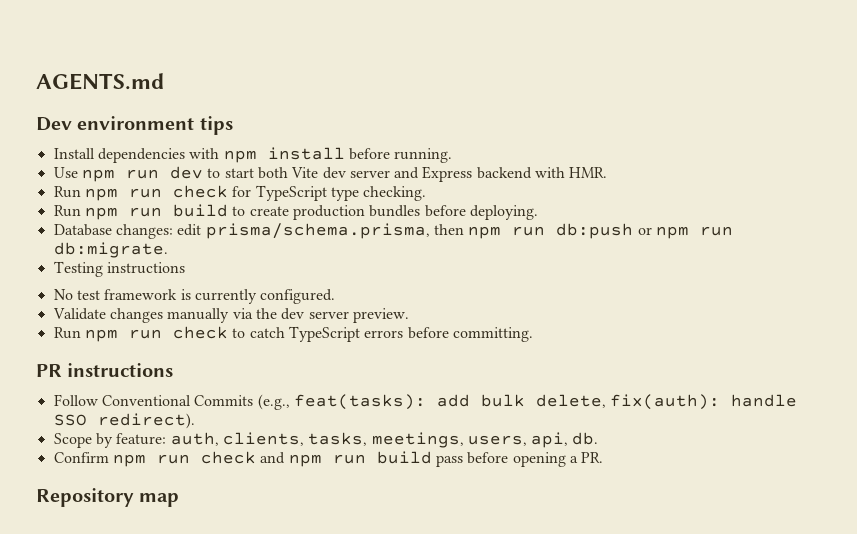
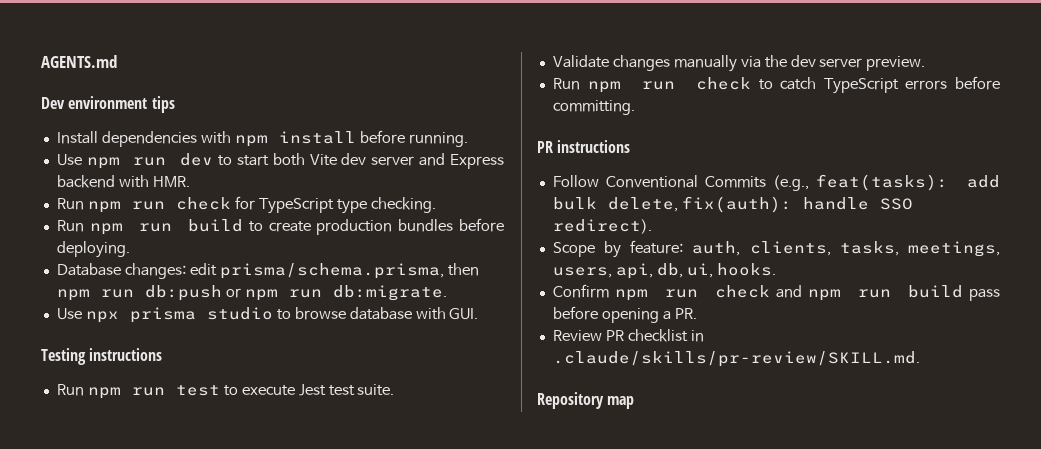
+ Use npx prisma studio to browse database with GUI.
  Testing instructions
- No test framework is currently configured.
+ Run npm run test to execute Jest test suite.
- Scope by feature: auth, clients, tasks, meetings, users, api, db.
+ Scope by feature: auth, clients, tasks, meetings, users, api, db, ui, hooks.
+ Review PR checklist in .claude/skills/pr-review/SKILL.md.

* **Work to complete**
The material should be duplicated word for word, with no images included.

* **Response to this exercise**
+ Use npx prisma studio to browse database with GUI.
  Testing instructions
- No test framework is currently configured.
+ Run npm run test to execute Jest test suite.
- Scope by feature: auth, clients, tasks, meetings, users, api, db.
+ Scope by feature: auth, clients, tasks, meetings, users, api, db, ui, hooks.
+ Review PR checklist in .claude/skills/pr-review/SKILL.md.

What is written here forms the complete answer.